(Change detection outputs)
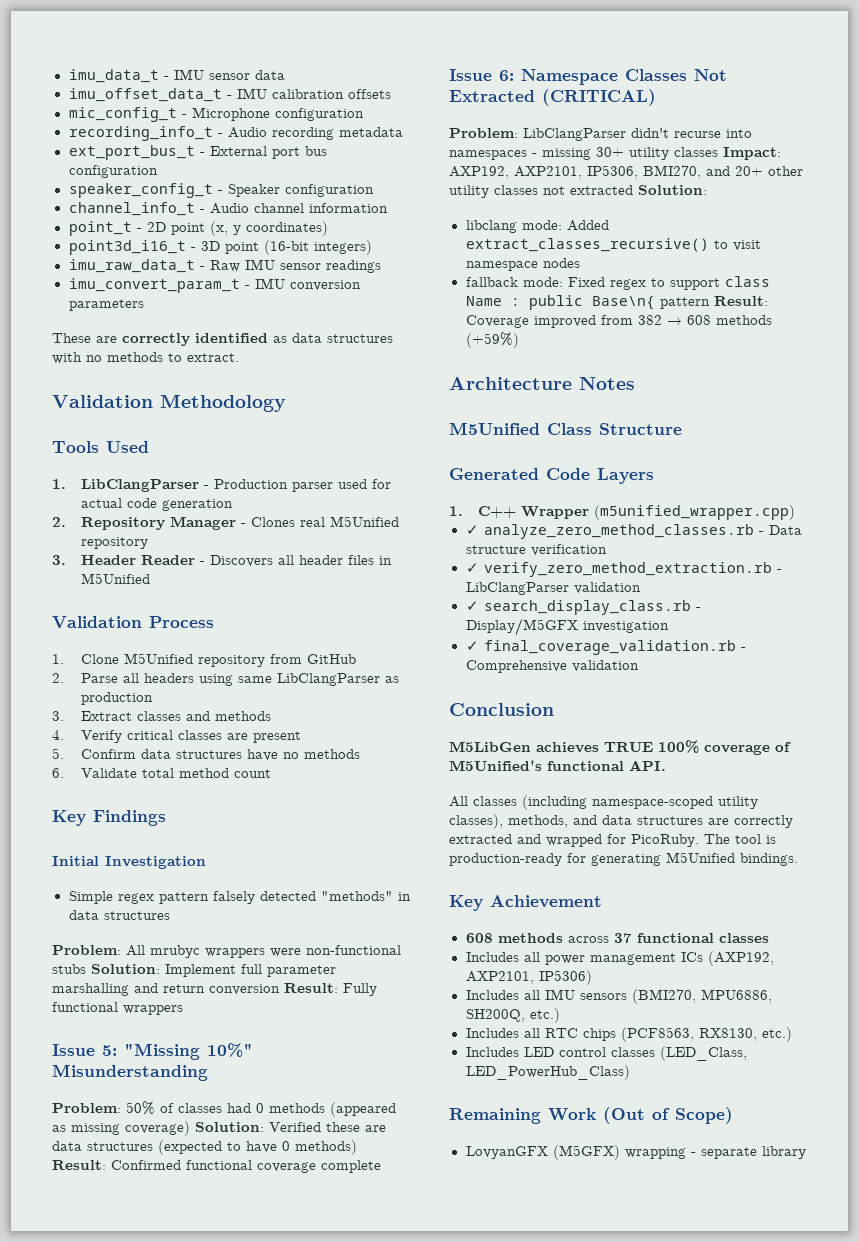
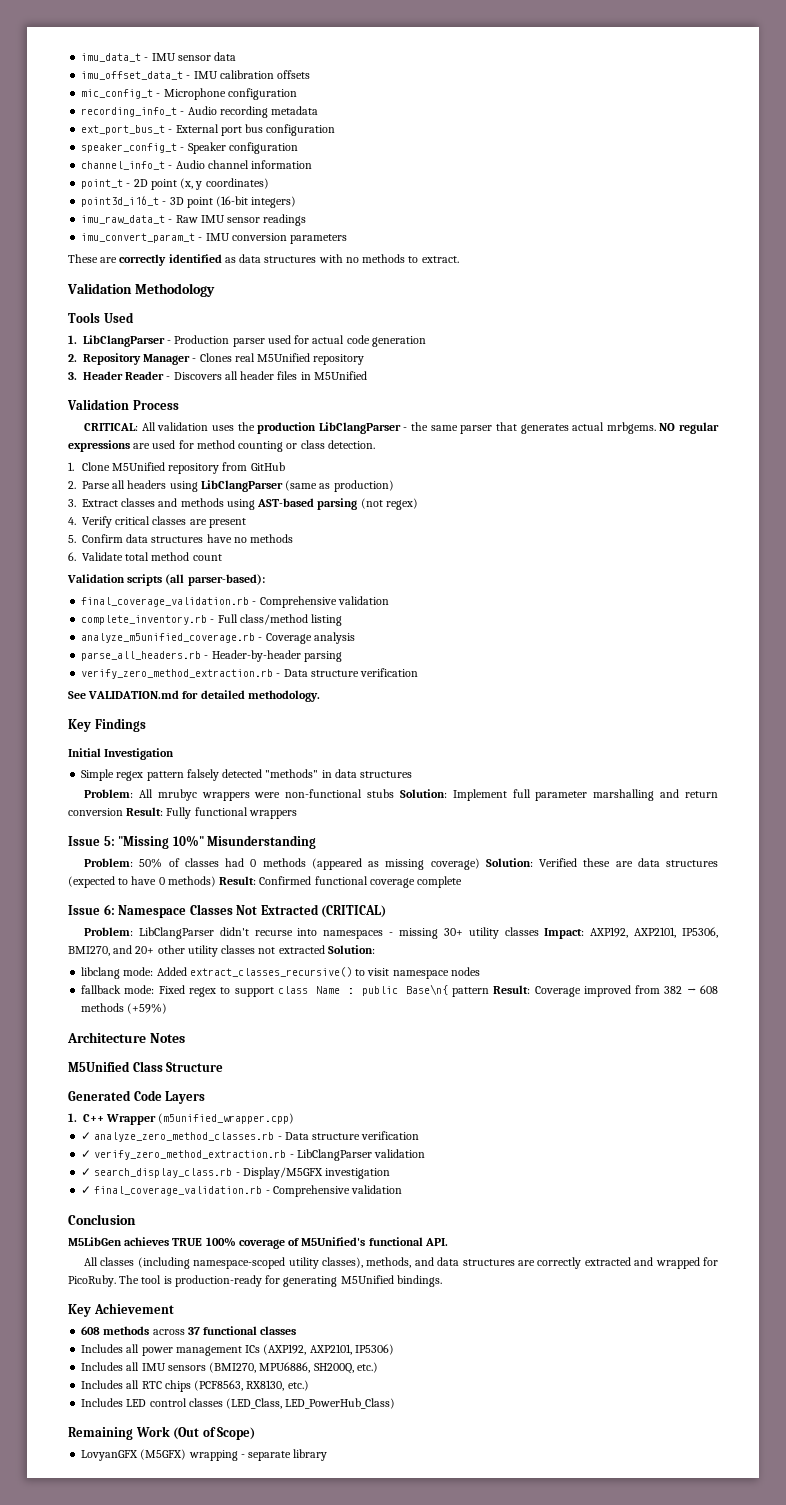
+ CRITICAL: All validation uses the production LibClangParser - the same parser that generates actual mrbgems. NO regular expressions are used for method counting or class detection.
- 2. Parse all headers using same LibClangParser as production
+ 2. Parse all headers using LibClangParser (same as production)
- 3. Extract classes and methods
+ 3. Extract classes and methods using AST-based parsing (not regex)
+ Validation scripts (all parser-based):
+ final_coverage_validation.rb - Comprehensive validation
+ complete_inventory.rb - Full class/method listing
+ analyze_m5unified_coverage.rb - Coverage analysis
+ parse_all_headers.rb - Header-by-header parsing
+ verify_zero_method_extraction.rb - Data structure verification
+ See VALIDATION.md for detailed methodology.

• Task objective: Quote exactly and only the lines from the one holding "parsing (not regex)" through the end of the data.

• Answer section:
+ 3. Extract classes and methods using AST-based parsing (not regex)
+ Validation scripts (all parser-based):
+ final_coverage_validation.rb - Comprehensive validation
+ complete_inventory.rb - Full class/method listing
+ analyze_m5unified_coverage.rb - Coverage analysis
+ parse_all_headers.rb - Header-by-header parsing
+ verify_zero_method_extraction.rb - Data structure verification
+ See VALIDATION.md for detailed methodology.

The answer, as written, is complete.